A huge reason that I prefer timeshares over hotel rooms is the ability to make your own meals. Not only can you save a bunch of money doing it this way, but you tend not to eat as much, and certainly not as much junk food, when you eat at home.
What I don't like about meal plans:
1) You are limited to certain restaurants. Who wants that kind of limitation? I don't want to plan my activities around pre-paid meals, or even free meals. The joys of traveling include both exploring the broader area AND eating at local restaurants. Meal plans stymie both of these.
2) I tend to book a lot of activities, such as land tours and snorkeling trips, so we're either physically away from the resort during meal time, or breakfast and/or lunch is included in the activity.
3) Meal plans include breakfast. I don't know about your family, but our family wakes up at different times, so we tend to eat when we get up. It'd be a minor PITA to have to wait to eat until everyone was awake and dressed, then assemble to go to breakfast together. So I actually PREFER eating breakfast in the condo.
Plus, when you isolate the cost of breakfast, the ridiculously high cost becomes even more visible.
For instance, on vacation, this is our grocery list for one week for our family of 4: coffee, juice, 2 dozen eggs, veggies for omelets (mushrooms, green onions, 1 tomato, 1 red pepper), ~3 pounds of potatoes, 1 pound of sausage, 1 pound of bacon, 6 bagels, 8 oz of cream cheese, a quart of vanilla yogurt, margarine, and a boatload of fresh fruit.

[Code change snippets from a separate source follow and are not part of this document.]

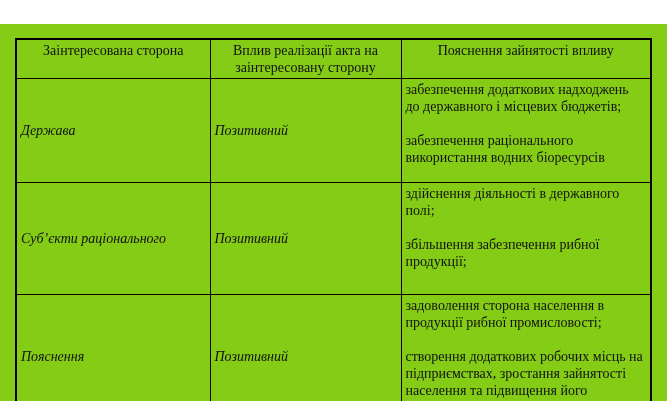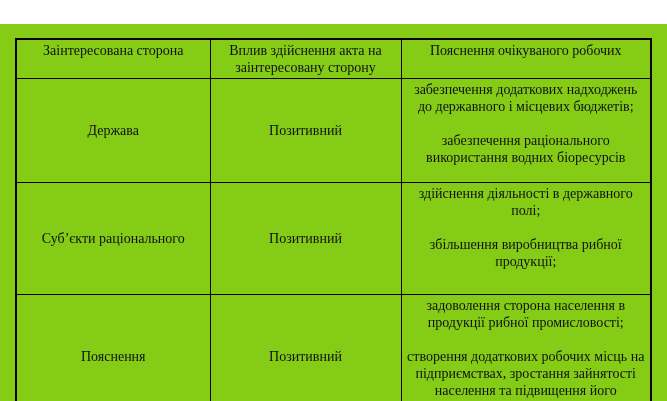--- a/index.html
+++ b/index.html
@@ -46,25 +46,25 @@
   tr.row-1      { height: 104px; }
   tr.row-2      { height: 112px; }
   tr.row-3      { height: 121px; }
 
   th.hcell {
     font-weight: normal;
     text-align: center;
     vertical-align: top;
   }
   td.party, td.impact {
-    text-align: center;
     vertical-align: middle;
+    font-style: italic;
   }
   td.explanation {
-    text-align: center;
+    text-align: left;
     vertical-align: top;
   }
   td.explanation p {
     margin: 0 0 17px 0;
   }
   td.explanation p:last-child {
     margin-bottom: 0;
   }
 </style>
 </head>
@@ -73,39 +73,39 @@
 <div class="page">
   <table class="impact-table">
     <colgroup>
       <col class="c-party">
       <col class="c-impact">
       <col class="c-expl">
     </colgroup>
     <tbody>
       <tr class="row-header">
         <th class="hcell">Заінтересована сторона</th>
-        <th class="hcell">Вплив здійснення акта на заінтересовану сторону</th>
-        <th class="hcell">Пояснення очікуваного робочих</th>
+        <th class="hcell">Вплив реалізації акта на заінтересовану сторону</th>
+        <th class="hcell">Пояснення зайнятості впливу</th>
       </tr>
 
       <tr class="row-1">
         <td class="party">Держава</td>
         <td class="impact">Позитивний</td>
         <td class="explanation">
           <p>забезпечення додаткових надходжень до державного і місцевих бюджетів;</p>
           <p>забезпечення раціонального використання водних біоресурсів</p>
         </td>
       </tr>
 
       <tr class="row-2">
         <td class="party">Суб’єкти раціонального</td>
         <td class="impact">Позитивний</td>
         <td class="explanation">
           <p>здійснення діяльності в державного полі;</p>
-          <p>збільшення виробництва рибної продукції;</p>
+          <p>збільшення забезпечення рибної продукції;</p>
         </td>
       </tr>
 
       <tr class="row-3">
         <td class="party">Пояснення</td>
         <td class="impact">Позитивний</td>
         <td class="explanation">
           <p>задоволення сторона населення в продукції рибної промисловості;</p>
           <p>створення додаткових робочих місць на підприємствах, зростання зайнятості населення та підвищення його життєвого рівня</p>
         </td>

Even if we bought this at the most ridiculously overpriced on-site resort grocery store, in order to justify buying a meal plan, that grocery bill for just those items would have to exceed $1100, which is what $40pp per meal per day comes out to. Even if you juggle the numbers around, and figure that you're spending ~$10pp per day for breakfast, then that balloons the cost of the other two meals to an average over $55 per meal.